J Chem Inf Model. 2013 Dec 23;53(12):3318-25. doi: 10.1021/ci400423c. Epub 2013 Dec 9.
Earlier (Kireeva et al. Mol. Inf. 2012, 31, 301-312), we demonstrated that generative topographic mapping (GTM) can be efficiently used both for data visualization and building of classification models in the initial D-dimensional space of molecular descriptors. Here, we describe the modeling in two-dimensional latent space for the four classes of the BioPharmaceutics Drug Disposition Classification System (BDDCS) involving VolSurf descriptors. Three new definitions of the applicability domain (AD) of models have been suggested: one class-independent AD which considers the GTM likelihood and two class-dependent ADs considering respectively, either the predominant class in a given node of the map or informational entropy. The class entropy AD was found to be the most efficient for the BDDCS modeling. The predominant class AD can be directly visualized on GTM maps, which helps the interpretation of the model.

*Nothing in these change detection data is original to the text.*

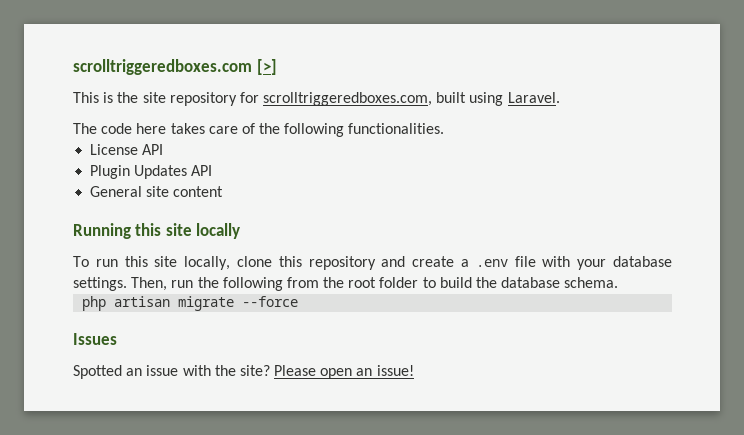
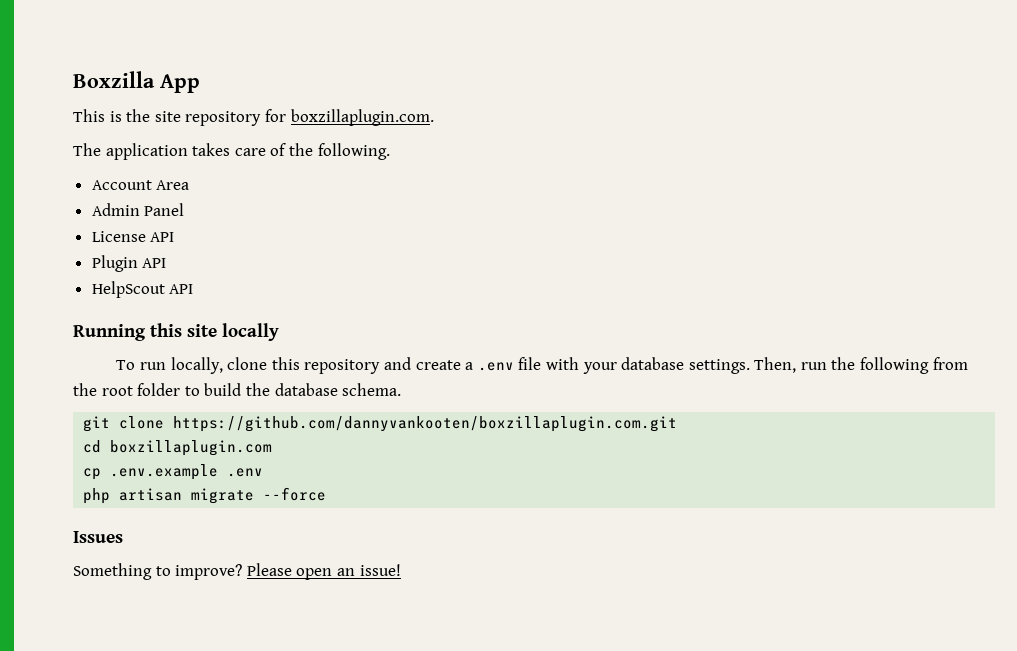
[73,59,277,75] scrolltriggeredboxes.com [>] -> [73,71,200,93] Boxzilla App
[263,92,560,106] scrolltriggeredboxes.com, built using Laravel. -> [290,109,434,126] boxzillaplugin.com.
[101,123,167,134] code here -> [105,143,188,160] application
[284,123,445,137] following functionalities. -> [317,143,390,160] [91,180,190,190] [91,203,185,216] following. // Account Area // Admin Panel
[134,165,213,179] [90,186,224,197] Updates API // General site content -> [142,258,167,268] [91,281,194,298] API // HelpScout API
[124,256,178,267] this site -> (167, 366) none
(619, 282) none -> [83,416,678,432] [83,440,273,456] [83,464,264,480] // git clone https://github.com/dannyvankooten/boxzillaplugin.com.git // cd boxzillaplugin.com // cp .env.example .env
[73,365,270,379] Spotted an issue with the site? -> [73,563,243,580] Something to improve?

此前(Kireeva等人,《分子信息学》,2012年,31卷,301 - 312页),我们证明了生成地形映射(GTM)可有效地用于分子描述符初始D维空间中的数据可视化和分类模型构建。在此,我们描述了涉及VolSurf描述符的生物药剂学药物处置分类系统(BDDCS)四类在二维潜在空间中的建模。提出了模型适用性域(AD)的三种新定义:一种与类别无关的AD,其考虑GTM似然性;两种与类别相关的AD,分别考虑映射给定节点中的主要类别或信息熵。发现类别熵AD在BDDCS建模中效率最高。主要类别AD可直接在GTM图上可视化,这有助于模型解释。